More generally, if they want to continue to ensure they provide an environment for everyone to share content, they could choose to host problematic content without supporting the mass distribution or sharing of that content.

Perhaps they could formally authorize only a select number of people—again, as determined manually by the platform itself—to benefit from automatically amplified content. Such solutions would undoubtedly be costly, although not necessarily prohibitively so, and probably would reduce usage.

 

Perceived costs would not be as severe as the platforms (and investors) think they are. They likely deter change, but we would argue they shouldn’t. Platforms tend to believe that reduced usage levels would lead to reduced advertising revenue, based on the flawed premise that a change in supply directly causes a change in demand for a medium.

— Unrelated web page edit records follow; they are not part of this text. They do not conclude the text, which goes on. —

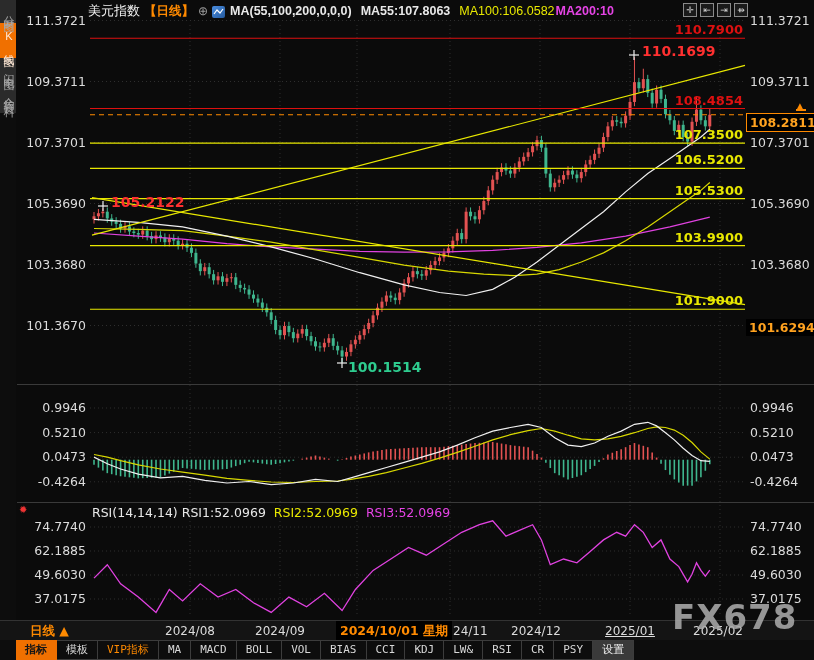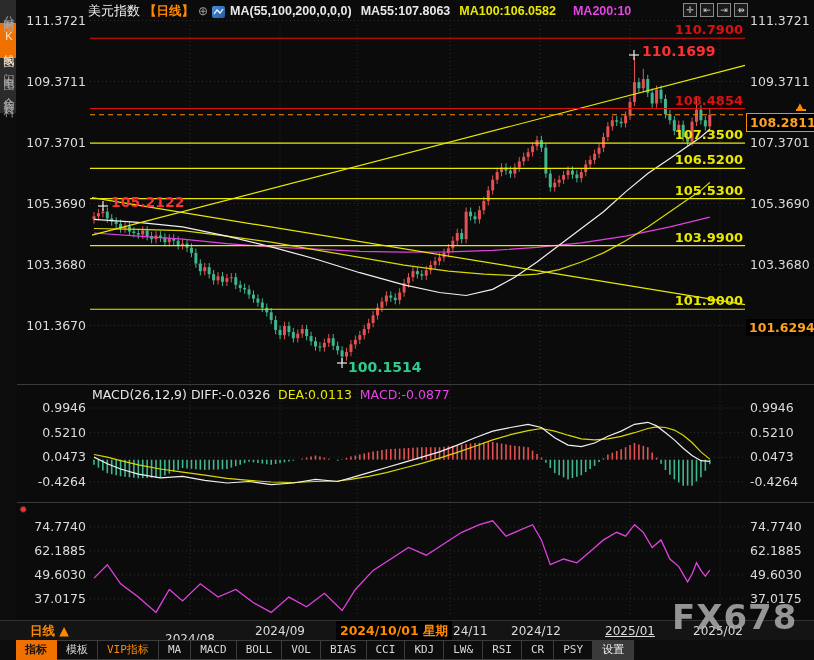--- a/index.html
+++ b/index.html
@@ -13,21 +13,21 @@
   .vtab.active{background:#f07000;color:#ffe9d6;}
   
   #header{position:absolute;left:88px;top:2px;height:18px;white-space:nowrap;font-size:12.5px;color:#e8e8e8;}
   #header span{vertical-align:middle;}
   .sym{font-weight:normal;color:#f2f2f2;font-size:13px;}
   .period{color:#ff8a00;font-weight:bold;margin-left:4px;}
   .plus{color:#9a9a9a;margin:0 4px;font-size:12px;}
   .badge{display:inline-block;width:13px;height:12px;border-radius:2px;
          background:linear-gradient(135deg,#4a8de0,#245a9e);margin-right:5px;position:relative;top:1px;}
   .mal{color:#e8e8e8;margin-right:9px;font-weight:bold;}
-  .ma100{color:#e8e800;margin-right:17px;font-weight:bold;}
+  .ma100{color:#e8e800;margin-right:1px;}
   .ma200{color:#e644e6;font-weight:bold;}
   #hdricons{position:absolute;left:683px;top:3px;display:flex;gap:3px;}
   .hicon{width:12px;height:12px;border:1px solid #8a8a8a;color:#cfcfcf;font-size:9px;line-height:12px;
          text-align:center;cursor:pointer;background:#1a1a1a;}
   
   .pricebox{position:absolute;left:746px;width:66px;height:17px;background:#000;color:#ffa21f;
             font-weight:bold;font-size:12.5px;line-height:17px;padding-left:3px;font-family:"DejaVu Sans",sans-serif;}
   #curbox{border:1px solid #ff8a00;}
   #arrowmark{position:absolute;left:795px;top:101px;color:#ff8a00;font-size:10px;line-height:10px;}
   #arrowmark .bar{display:block;height:2px;background:#ff8a00;width:10px;margin:-2px 0 0 1px;}
@@ -602,29 +602,29 @@
       <div class="hicon">✛</div>
       <div class="hicon">⇤</div>
       <div class="hicon">⇥</div>
       <div class="hicon">⇻</div>
     </div>
 
   <div id="curbox" class="pricebox" style="top:113px;">108.2811</div>
   <div id="lowbox" class="pricebox" style="top:319px;">101.6294</div>
   <div id="arrowmark"><span>▲</span><span class="bar"></span></div>
 
-  <div class="subhdr" style="top:387px;">
-    <span class="w">MACD(26,12,9) DIFF:-0.0326</span>&nbsp;&nbsp;<span class="y">DEA:0.0113</span>&nbsp;&nbsp;<span class="m">MACD:-0.0877</span>
+  <div id="rsiicon">✹</div>
+  <div class="subhdr" style="top:505px;">
+    <span class="w">RSI(14,14,14) RSI1:52.0969</span>&nbsp;&nbsp;<span class="y">RSI2:52.0969</span>&nbsp;&nbsp;<span class="m">RSI3:52.0969</span>
   </div>
-  <div id="rsiicon">✹</div>
 
   <div id="dateaxis">
     <div id="periodlbl">日线 ▲</div>
     <div id="datelabels">
-        <div class="datelbl" style="left: 190px; margin-top: 8px;">2024/08</div>
+        <div class="datelbl" style="left: 190px;">2024/08</div>
         <div class="datelbl" style="left: 280px;">2024/09</div>
         <div class="datelbl leftalign" style="left: 453px;">24/11</div>
         <div class="datelbl" style="left: 536px;">2024/12</div>
         <div class="datelbl" style="left: 630px; text-decoration: underline;">2025/01</div>
         <div class="datelbl" style="left: 718px;">2025/02</div>
       </div>
     <div id="datetip">2024/10/01 星期二</div>
   </div>
 
   <div id="toolbar">

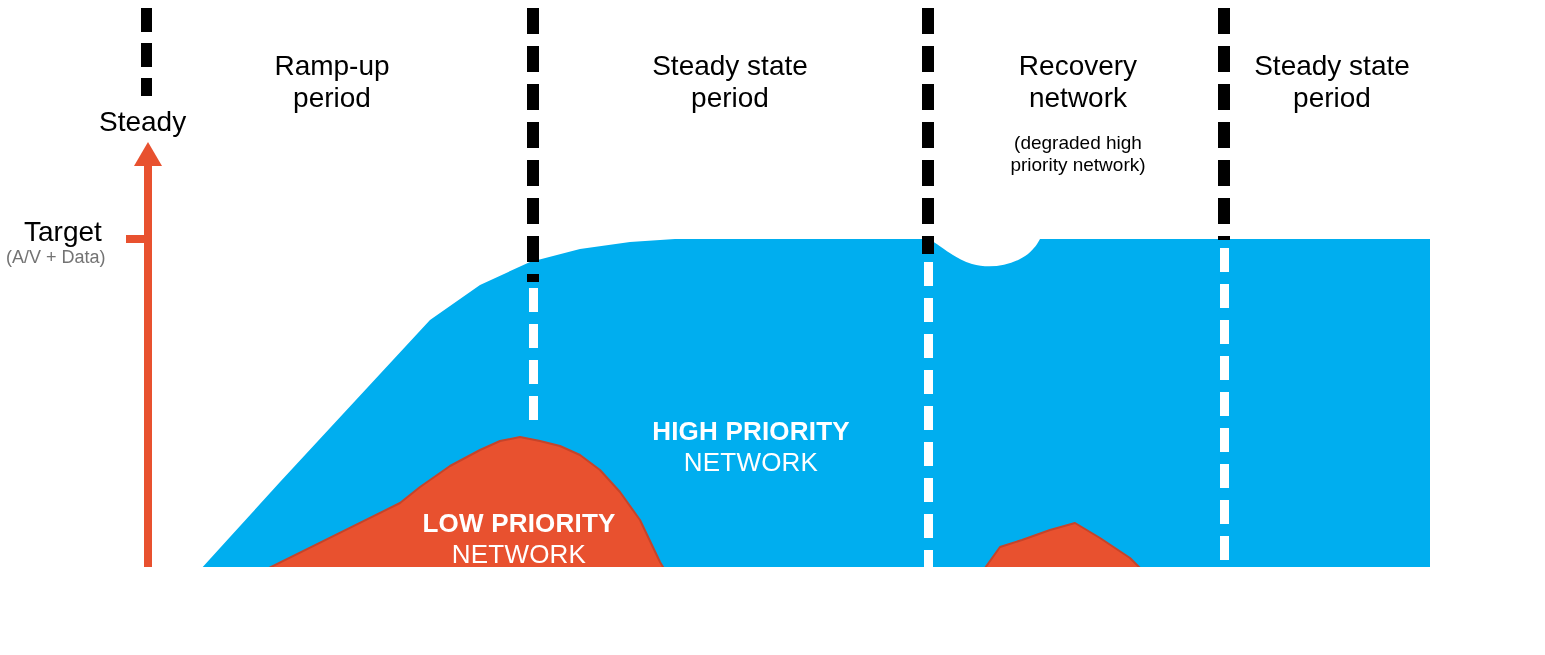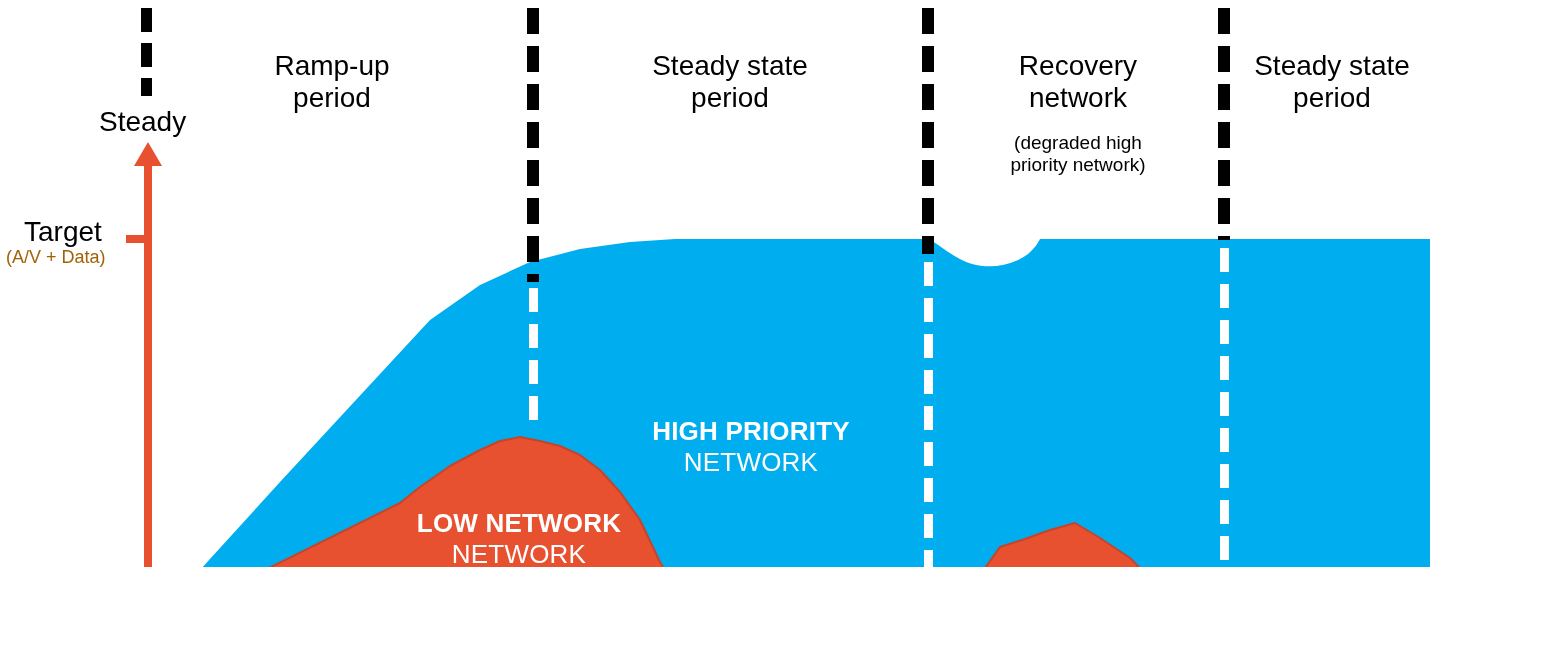--- a/index.html
+++ b/index.html
@@ -42,21 +42,21 @@
   }
   .axis-label {
     position: absolute;
     color: #000000;
     font-size: 28px;
     line-height: 1.1;
     white-space: nowrap;
   }
   .axis-sub {
     position: absolute;
-    color: #a16207;
+    color: #737373;
     font-size: 18px;
     line-height: 1.1;
     white-space: nowrap;
   }
   .series-label {
     position: absolute;
     text-align: center;
     color: #ffffff;
     line-height: 1.2;
     white-space: nowrap;
@@ -230,17 +230,17 @@
   <div class="axis-label" id="lbl-bitrate">Steady</div>
   <div class="axis-label" id="lbl-target">Target</div>
   <div class="axis-sub" id="lbl-target-sub">(A/V + Data)</div>
   <div class="axis-label" id="lbl-time">Time</div>
 
   <div class="series-label" id="lbl-high">
     <span class="lbl-strong">HIGH PRIORITY</span>
     <span class="lbl-light">NETWORK</span>
   </div>
   <div class="series-label" id="lbl-low">
-    <span class="lbl-strong">LOW NETWORK</span>
+    <span class="lbl-strong">LOW PRIORITY</span>
     <span class="lbl-light">NETWORK</span>
   </div>
 
 </div>
 
 </body></html>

Although this can be true in very broad strokes—a medium with 10x more or 10x less consumption will undoubtedly see an impact on total spending—within most realistic ranges, spending on a platform would be unchanged if usage falls.

Of course, there could be an impact on the share of advertising inventory a given media owner has to sell within the medium; this would have a revenue impact for any given company. The impact, however, would likely be modest.

More importantly, lost consumption from reduced amplification of incendiary content could be partially offset by increased consumption by consumers who have been bothered enough by what happens on the platforms to stay away from them. This is especially true for individuals who have been trolled or who hear hateful content directed to them.

Brands that want to minimize their exposure to toxic content might also feel more favorably disposed toward media owners who don’t tolerate it and allocate relatively more money to those media owners as a result.

In the case of Twitter specifically, we would expect that a reduction in incendiary content will make the platform more favorable to its advertiser base, given their larger-brand skew.

Of course, social media platforms aren’t the only media companies transmitting the misinformation or incendiary content that is so damaging to societies. Content supported by advertising and consumers’ subscription fees on radio, television and streaming services plays a significant role.

Over many years, every packager of incendiary content could more aggressively attempt to limit its production and distribution. At least they should because the aggressively oriented elements of modern society are unfortunately unlikely to back down on their own any time soon. Responsible citizens, social media companies and companies of all kinds should do everything they can to avoid enabling them.